D’ailleurs, bien des femmes ont fui à la vue de mes divines testicules,
Trop effrayées de la transcendance du liquide dont elles allaient se faire le dépositaire inapproprié.

Quelle mère ne serait pas angoissée d’avoir à porter dans son ventre un objet si précieux ?
Perceval ne devait pas être plus inquiet lorsqu’il portait le Graal.

Quelle mère ne serait pas découragée par avance de veiller à ne pas gêner le développement des gènes d’un génie par un patrimoine génétique inférieur ?
Le risque est heureusement impossible : leur patrimoine est incompatible avec le mien ;
Seuls les dieux imparfaits de la Grèce pouvaient faire des enfants avec des vils mortels.
La perfection est toujours stérile, je reste incomparativement unique.

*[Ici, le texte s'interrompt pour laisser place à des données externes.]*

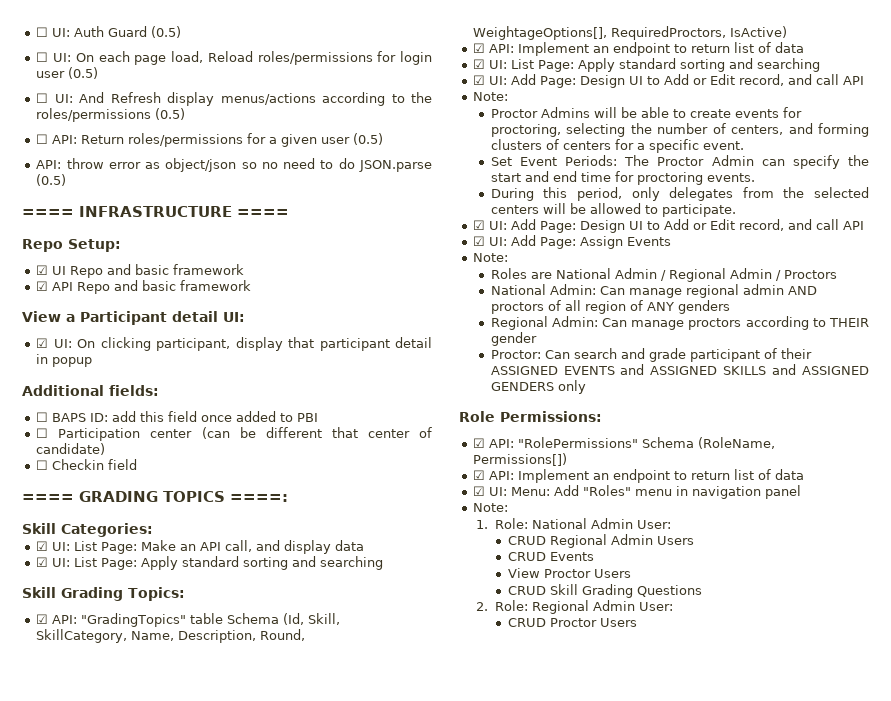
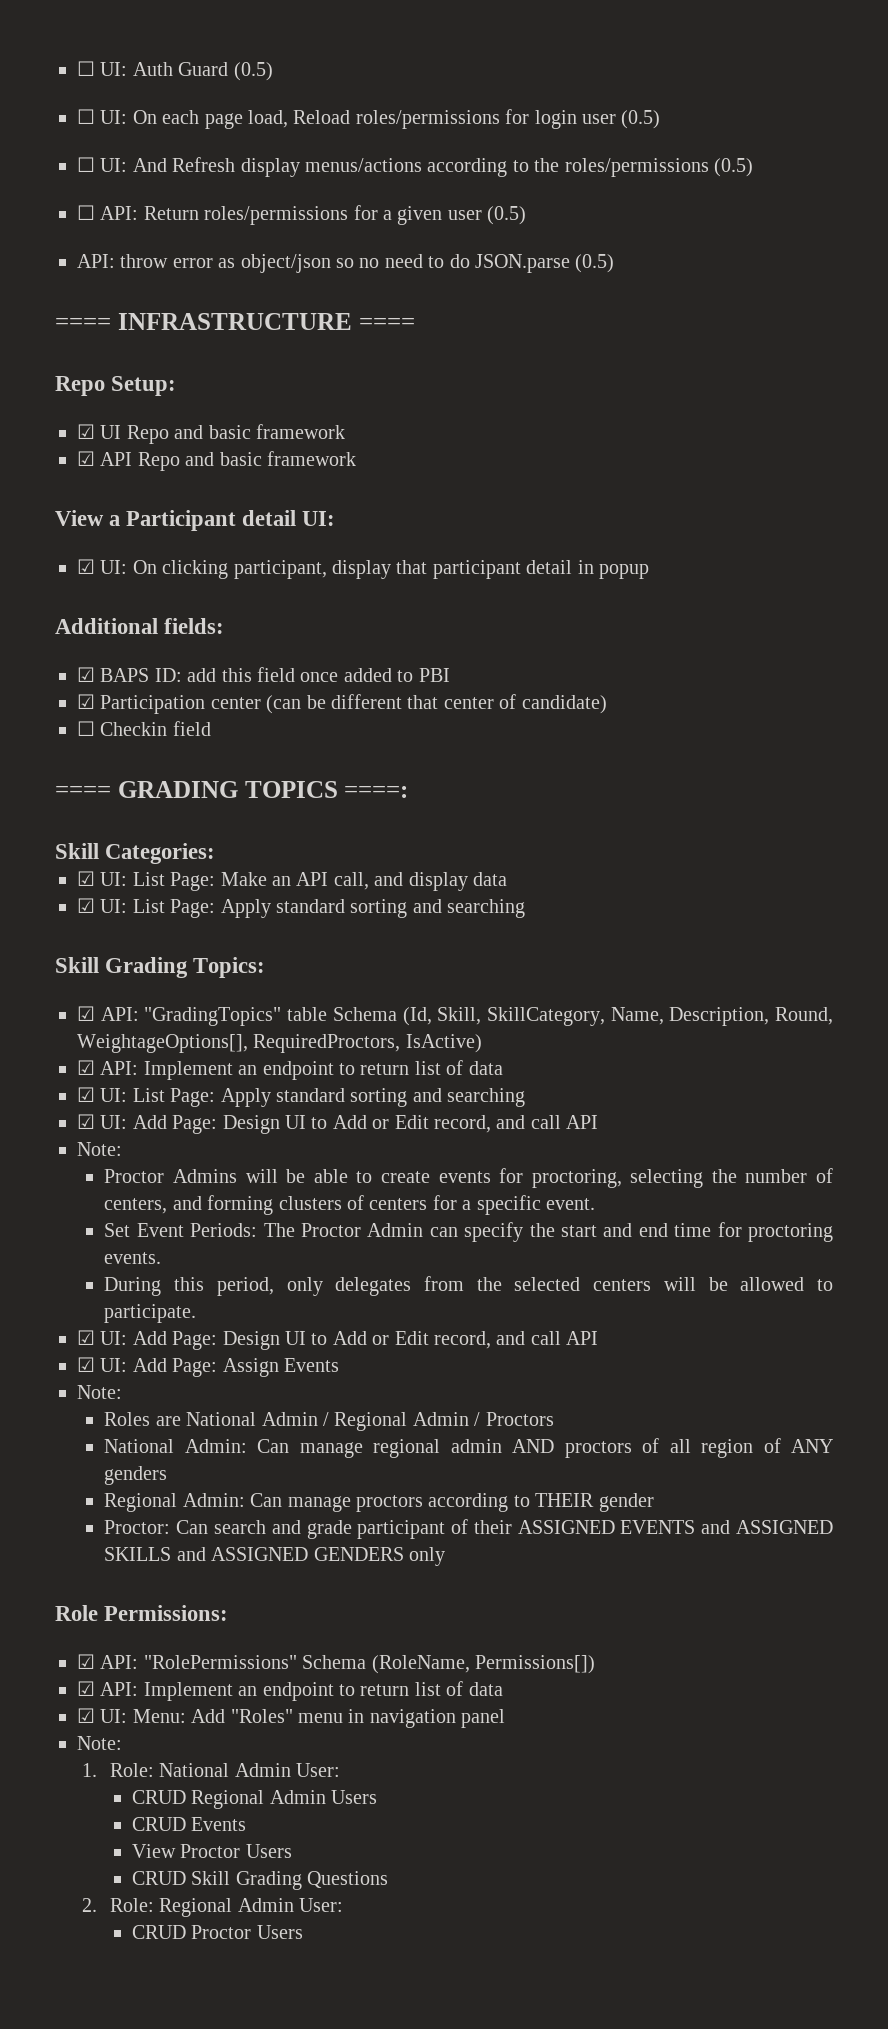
- ☐ BAPS ID: add this field once added to PBI
+ ☑ BAPS ID: add this field once added to PBI
- ☐ Participation center (can be different that center of candidate)
+ ☑ Participation center (can be different that center of candidate)

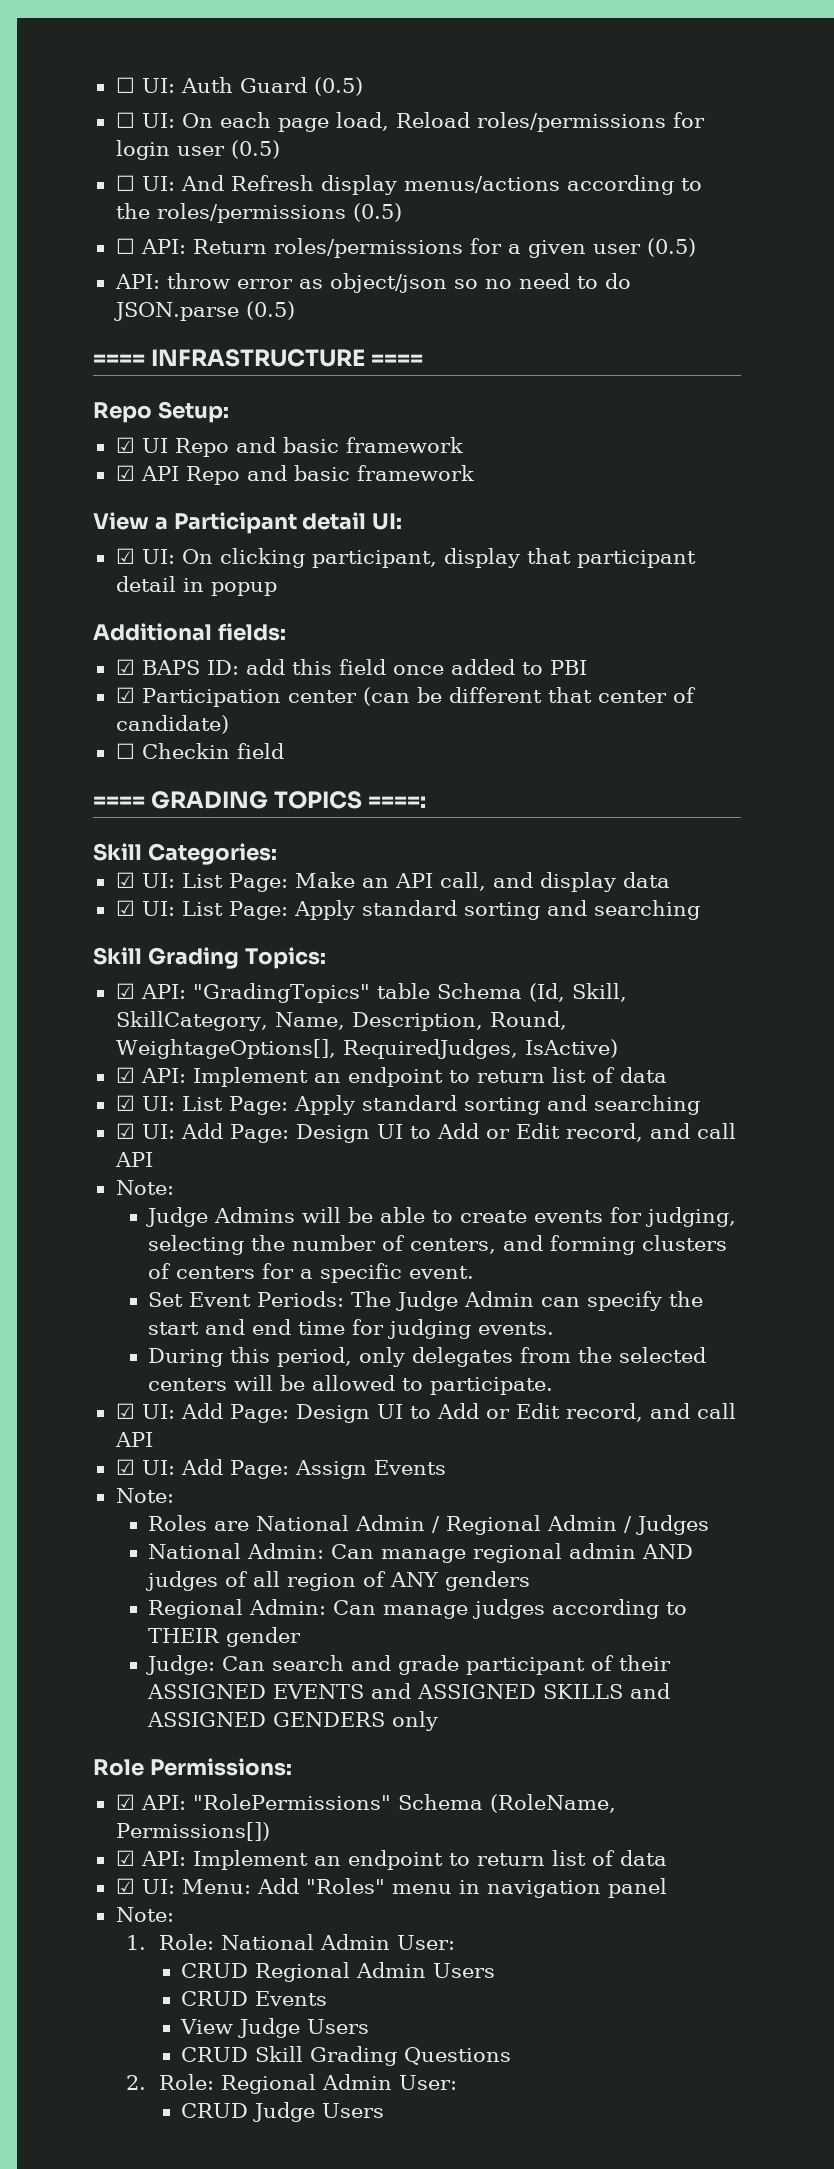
- ☑ API: "GradingTopics" table Schema (Id, Skill, SkillCategory, Name, Description, Round, WeightageOptions[], RequiredProctors, IsActive)
+ ☑ API: "GradingTopics" table Schema (Id, Skill, SkillCategory, Name, Description, Round, WeightageOptions[], RequiredJudges, IsActive)
- Proctor Admins will be able to create events for proctoring, selecting the number of centers, and forming clusters of centers for a specific event.
+ Judge Admins will be able to create events for judging, selecting the number of centers, and forming clusters of centers for a specific event.
- Set Event Periods: The Proctor Admin can specify the start and end time for proctoring events.
+ Set Event Periods: The Judge Admin can specify the start and end time for judging events.
- Roles are National Admin / Regional Admin / Proctors
+ Roles are National Admin / Regional Admin / Judges
- National Admin: Can manage regional admin AND proctors of all region of ANY genders
+ National Admin: Can manage regional admin AND judges of all region of ANY genders
- Regional Admin: Can manage proctors according to THEIR gender
+ Regional Admin: Can manage judges according to THEIR gender
- Proctor: Can search and grade participant of their ASSIGNED EVENTS and ASSIGNED SKILLS and ASSIGNED GENDERS only
+ Judge: Can search and grade participant of their ASSIGNED EVENTS and ASSIGNED SKILLS and ASSIGNED GENDERS only
- View Proctor Users
+ View Judge Users
- CRUD Proctor Users
+ CRUD Judge Users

Et pourtant nul orgueil n'enfle ma veste
Car je suis avant tout le plus modeste.

Vous vous dîtes en ce moment, mais quel est ce dieu, où peut-on lui rendre un culte ?
Pauvres et adorables subalternes, comme vous êtes emprunts de servitude !
Dieu est un nom trop étroit pour me contenir
Je suis le contenant.

Ma seule imperfection, c’est de vous avoir rêvés un jour.
Mais c’était par ennui, tant ma perfection absolue est lassante, pour m’amuser à vous parfaire
- remerciez mon indulgence et mon infinie bonté -
Puis à vous détruire.

Maintenant je passe mon temps à vous tuer, un par un, pour faire durer le plaisir.
Oui, vous l’avez deviné, c’est moi qui ai inventé le Temps et l’Espace, et tout ce qu’ils contiennent.

Devant tant de splendeur, je ne peux que me dire « Je t’aime ».

Et pourtant nul orgueil n'enfle ma veste
Car je suis avant tout le plus modeste."